RETREAM - retro dreams for Amiga, Commodore 64 and PC
 

Offline Coolrasta

  • Newbie
  • *
  • Join Date: Jul 2023
  • Posts: 1
    • Show only replies by Coolrasta
Re: PED81C - pseudo-native, no C2P chunky screens for AGA
« Reply #3 on: July 18, 2023, 08:41:40 AM »
It's wonderful to see that you've included a source code example for PED81C! This will undoubtedly aid programmers in understanding how to set up a PED81C screen and perform some basic operations on it.

Your detailed documentation and the comments within the code are also very helpful in understanding how each section of the program functions. This demonstrates the attention you've put into making it as accessible and comprehensible as possible for other developers.

Thank you again for sharing these resources.

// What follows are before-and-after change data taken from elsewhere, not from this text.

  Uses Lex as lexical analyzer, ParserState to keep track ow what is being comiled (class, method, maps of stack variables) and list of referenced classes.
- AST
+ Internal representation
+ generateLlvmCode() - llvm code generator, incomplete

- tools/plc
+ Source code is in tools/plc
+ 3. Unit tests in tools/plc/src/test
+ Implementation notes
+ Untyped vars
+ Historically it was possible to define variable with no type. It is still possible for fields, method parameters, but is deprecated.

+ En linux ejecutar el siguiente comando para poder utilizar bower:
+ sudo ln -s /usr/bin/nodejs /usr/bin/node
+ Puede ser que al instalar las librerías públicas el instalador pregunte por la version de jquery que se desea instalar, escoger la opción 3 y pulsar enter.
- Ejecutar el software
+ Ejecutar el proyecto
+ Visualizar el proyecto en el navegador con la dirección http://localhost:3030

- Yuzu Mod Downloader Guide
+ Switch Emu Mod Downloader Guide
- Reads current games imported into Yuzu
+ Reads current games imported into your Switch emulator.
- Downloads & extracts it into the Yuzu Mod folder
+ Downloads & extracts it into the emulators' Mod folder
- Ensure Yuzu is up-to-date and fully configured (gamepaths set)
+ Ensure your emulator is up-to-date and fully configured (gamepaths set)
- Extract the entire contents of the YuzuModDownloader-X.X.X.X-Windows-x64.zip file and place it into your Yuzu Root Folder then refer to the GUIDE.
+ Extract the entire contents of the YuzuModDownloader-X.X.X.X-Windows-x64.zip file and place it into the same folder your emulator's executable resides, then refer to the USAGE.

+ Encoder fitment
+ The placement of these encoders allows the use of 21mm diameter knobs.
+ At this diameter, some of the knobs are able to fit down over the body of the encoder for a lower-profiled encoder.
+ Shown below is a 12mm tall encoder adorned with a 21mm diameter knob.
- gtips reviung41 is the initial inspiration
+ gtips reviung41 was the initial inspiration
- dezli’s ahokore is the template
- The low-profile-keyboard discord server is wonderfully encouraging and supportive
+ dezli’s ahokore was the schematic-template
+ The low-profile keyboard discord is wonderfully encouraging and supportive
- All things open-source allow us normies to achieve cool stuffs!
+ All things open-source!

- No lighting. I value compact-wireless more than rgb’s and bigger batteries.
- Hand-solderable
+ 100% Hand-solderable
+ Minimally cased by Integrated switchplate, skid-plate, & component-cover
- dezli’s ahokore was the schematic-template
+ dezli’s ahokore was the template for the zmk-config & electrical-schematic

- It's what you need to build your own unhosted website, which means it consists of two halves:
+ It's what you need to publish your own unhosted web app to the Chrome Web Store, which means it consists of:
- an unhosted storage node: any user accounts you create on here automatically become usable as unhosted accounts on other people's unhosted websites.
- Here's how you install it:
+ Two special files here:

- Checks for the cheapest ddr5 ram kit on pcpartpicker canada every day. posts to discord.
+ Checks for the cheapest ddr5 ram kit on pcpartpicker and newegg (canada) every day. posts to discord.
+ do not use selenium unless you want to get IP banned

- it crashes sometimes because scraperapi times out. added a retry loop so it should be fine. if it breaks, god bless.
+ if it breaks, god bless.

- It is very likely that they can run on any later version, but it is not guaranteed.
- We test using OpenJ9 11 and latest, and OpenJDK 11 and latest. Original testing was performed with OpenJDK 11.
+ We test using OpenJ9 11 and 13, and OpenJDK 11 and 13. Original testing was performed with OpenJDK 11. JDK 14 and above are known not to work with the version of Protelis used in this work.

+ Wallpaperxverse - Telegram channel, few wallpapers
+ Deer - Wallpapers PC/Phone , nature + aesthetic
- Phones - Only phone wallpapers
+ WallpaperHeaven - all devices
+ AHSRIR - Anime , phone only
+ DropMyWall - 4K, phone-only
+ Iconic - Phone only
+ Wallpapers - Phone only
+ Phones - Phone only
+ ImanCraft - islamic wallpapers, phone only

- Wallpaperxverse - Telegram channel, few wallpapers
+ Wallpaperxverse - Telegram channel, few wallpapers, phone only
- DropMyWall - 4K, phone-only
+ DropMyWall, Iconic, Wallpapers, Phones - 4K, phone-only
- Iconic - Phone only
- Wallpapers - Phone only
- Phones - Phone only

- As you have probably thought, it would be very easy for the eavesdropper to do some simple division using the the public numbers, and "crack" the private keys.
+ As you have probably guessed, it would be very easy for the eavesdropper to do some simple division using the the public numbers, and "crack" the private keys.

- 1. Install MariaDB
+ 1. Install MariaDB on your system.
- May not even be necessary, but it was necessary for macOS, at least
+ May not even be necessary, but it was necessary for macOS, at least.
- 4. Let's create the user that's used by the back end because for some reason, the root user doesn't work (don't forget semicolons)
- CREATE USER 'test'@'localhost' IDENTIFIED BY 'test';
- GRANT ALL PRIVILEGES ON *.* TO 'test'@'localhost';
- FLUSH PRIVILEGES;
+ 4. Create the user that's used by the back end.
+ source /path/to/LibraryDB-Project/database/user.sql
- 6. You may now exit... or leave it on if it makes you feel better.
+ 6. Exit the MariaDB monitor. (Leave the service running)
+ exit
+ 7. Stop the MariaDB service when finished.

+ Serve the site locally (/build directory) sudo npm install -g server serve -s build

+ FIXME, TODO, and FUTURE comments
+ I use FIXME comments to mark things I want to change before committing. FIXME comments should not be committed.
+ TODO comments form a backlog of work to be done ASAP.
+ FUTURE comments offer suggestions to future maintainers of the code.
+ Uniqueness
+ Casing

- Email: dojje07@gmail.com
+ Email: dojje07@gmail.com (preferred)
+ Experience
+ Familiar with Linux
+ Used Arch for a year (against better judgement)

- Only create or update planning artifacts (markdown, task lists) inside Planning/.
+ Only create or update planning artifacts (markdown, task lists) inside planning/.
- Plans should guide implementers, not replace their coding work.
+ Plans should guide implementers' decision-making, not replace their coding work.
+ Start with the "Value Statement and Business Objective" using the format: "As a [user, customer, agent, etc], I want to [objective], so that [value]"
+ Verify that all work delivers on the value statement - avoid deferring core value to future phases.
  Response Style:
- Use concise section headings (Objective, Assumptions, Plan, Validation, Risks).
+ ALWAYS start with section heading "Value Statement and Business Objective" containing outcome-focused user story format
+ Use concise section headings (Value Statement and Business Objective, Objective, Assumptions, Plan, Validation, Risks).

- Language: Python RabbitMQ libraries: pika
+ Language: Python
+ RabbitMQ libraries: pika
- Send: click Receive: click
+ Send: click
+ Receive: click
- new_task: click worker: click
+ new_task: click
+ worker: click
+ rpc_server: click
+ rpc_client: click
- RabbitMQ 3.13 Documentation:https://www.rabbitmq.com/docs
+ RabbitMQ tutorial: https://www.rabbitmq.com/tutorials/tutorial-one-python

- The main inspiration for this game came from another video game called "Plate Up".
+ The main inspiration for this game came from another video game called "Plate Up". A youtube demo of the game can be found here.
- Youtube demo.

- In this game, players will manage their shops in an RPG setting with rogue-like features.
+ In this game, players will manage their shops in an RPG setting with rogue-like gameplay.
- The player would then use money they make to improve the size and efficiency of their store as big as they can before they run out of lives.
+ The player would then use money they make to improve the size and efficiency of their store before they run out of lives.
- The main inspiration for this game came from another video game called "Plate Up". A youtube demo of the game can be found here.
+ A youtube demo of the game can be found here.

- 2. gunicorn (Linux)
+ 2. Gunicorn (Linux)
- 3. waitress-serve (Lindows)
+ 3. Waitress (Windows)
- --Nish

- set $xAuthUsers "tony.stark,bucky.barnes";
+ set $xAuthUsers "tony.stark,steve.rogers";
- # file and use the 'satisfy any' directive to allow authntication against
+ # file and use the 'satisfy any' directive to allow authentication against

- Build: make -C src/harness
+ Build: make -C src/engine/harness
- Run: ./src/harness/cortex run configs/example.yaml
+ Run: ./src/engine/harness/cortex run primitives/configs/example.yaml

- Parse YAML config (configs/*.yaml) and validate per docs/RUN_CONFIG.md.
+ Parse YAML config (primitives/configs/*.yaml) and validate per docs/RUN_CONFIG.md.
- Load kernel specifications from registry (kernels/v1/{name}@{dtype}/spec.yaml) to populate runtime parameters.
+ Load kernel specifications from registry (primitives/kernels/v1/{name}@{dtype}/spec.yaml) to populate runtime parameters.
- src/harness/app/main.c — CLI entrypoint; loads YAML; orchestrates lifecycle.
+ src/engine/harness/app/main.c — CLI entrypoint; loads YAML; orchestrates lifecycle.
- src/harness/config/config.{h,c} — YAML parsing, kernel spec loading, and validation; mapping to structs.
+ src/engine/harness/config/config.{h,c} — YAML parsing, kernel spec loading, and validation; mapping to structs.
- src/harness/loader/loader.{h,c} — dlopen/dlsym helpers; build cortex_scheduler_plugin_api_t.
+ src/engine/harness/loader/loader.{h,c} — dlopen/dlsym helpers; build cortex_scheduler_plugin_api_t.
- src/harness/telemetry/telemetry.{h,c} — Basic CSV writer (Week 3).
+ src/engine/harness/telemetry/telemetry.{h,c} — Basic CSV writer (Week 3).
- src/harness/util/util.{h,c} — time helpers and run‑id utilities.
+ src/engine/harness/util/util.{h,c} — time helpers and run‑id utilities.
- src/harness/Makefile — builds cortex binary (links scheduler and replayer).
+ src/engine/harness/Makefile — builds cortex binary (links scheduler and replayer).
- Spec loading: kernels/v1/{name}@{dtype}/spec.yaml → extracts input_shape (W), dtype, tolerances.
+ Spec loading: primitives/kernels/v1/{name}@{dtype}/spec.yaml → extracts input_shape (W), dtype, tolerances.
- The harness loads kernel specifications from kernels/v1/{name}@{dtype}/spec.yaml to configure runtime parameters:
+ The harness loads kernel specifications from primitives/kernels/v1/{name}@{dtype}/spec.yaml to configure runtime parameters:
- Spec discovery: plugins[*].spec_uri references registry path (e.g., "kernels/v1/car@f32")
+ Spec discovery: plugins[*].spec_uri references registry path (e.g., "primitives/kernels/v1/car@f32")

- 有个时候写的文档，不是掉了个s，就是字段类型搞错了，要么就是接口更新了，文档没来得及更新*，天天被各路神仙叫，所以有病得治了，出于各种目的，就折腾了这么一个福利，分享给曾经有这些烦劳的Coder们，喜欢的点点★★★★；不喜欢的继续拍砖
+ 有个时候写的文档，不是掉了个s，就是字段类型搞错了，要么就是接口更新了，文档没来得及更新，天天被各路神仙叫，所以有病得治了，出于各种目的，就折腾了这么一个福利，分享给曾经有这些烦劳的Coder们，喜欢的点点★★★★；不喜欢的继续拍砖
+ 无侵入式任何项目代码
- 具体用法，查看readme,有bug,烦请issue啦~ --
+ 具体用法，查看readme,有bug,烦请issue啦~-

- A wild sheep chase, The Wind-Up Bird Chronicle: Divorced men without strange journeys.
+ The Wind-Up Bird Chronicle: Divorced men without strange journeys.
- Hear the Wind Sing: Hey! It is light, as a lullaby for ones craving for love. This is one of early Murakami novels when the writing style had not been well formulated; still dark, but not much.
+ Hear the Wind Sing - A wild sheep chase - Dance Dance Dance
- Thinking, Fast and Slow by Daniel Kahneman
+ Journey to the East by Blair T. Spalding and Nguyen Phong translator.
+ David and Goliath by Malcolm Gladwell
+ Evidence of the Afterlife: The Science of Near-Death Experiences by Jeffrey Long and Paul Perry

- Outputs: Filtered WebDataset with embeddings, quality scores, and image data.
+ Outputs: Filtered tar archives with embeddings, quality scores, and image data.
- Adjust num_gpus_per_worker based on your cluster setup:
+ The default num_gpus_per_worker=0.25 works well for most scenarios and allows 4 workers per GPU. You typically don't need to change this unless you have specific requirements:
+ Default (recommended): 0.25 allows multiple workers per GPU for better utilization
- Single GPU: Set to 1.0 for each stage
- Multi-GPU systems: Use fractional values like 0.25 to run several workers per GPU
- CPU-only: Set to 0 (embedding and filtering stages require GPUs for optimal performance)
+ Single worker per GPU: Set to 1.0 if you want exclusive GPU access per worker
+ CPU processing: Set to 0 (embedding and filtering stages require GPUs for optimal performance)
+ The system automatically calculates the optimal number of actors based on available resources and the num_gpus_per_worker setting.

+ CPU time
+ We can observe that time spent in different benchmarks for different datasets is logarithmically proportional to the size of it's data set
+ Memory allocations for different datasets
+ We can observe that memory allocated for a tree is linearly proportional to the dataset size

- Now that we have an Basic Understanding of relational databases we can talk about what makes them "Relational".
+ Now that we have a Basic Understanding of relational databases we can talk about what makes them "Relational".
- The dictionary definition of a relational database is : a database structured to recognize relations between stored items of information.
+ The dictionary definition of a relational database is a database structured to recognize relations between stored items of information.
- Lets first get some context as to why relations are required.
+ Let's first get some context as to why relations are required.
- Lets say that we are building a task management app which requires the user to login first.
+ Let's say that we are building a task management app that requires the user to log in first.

My website : www.la-crypte-aux-monnaies.fr
« Last Edit: September 11, 2023, 03:36:37 PM by Coolrasta »
 

Offline saimoTopic starter

Re: PED81C - pseudo-native, no C2P chunky screens for AGA
« Reply #4 on: July 18, 2023, 08:44:30 PM »
@Coolrasta

Thank you for the nice comments. I'm glad you appreciate the documentation.
RETREAM - retro dreams for Amiga, Commodore 64 and PC
 

Offline saimoTopic starter

Re: PED81C - pseudo-native, no C2P chunky screens for AGA
« Reply #5 on: November 28, 2023, 10:59:48 PM »
I have just released a little update, accompanied by the PED81C Voxel Engine (PVE), i.e. a new demo. If you can't be bothered trying it yourself, you can see it in this video - but beware: YouTube's video compression degraded the visual quality (especially the colors saturation and brightness).

https://www.youtube.com/watch?v=0xunQ6ldVKU

Details about PVE straight from the manual:
Code: [Select]
--------------------------------------------------------------------------------
OVERVIEW

PVE is an experiment to test the graphical quality and computational performance
of the PED81C system. It allows to move freely around a typical voxel landscape.


--------------------------------------------------------------------------------
GETTING STARTED

PVE requires:
 * Amiga computer
 * AGA chipset
 * 200 kB of CHIP RAM
 * 4 MB of FAST RAM
 * PAL SHRES support
 * digital joystick/joypad and mouse
 * 2.1 MB of storage space

If the monitor / graphics card / scan doubler do(es) not support SHRES, the
colors will look off or even not show at all.
For example:
 * MNT's VA2000 graphics card displays only the even columns of pixels, so only
   reds and blues show;
 * Irix Labs' ScanPlus AGA displays only the odd columns of pixels (contrary to
   how is was originally marketed), so only greens and grays show.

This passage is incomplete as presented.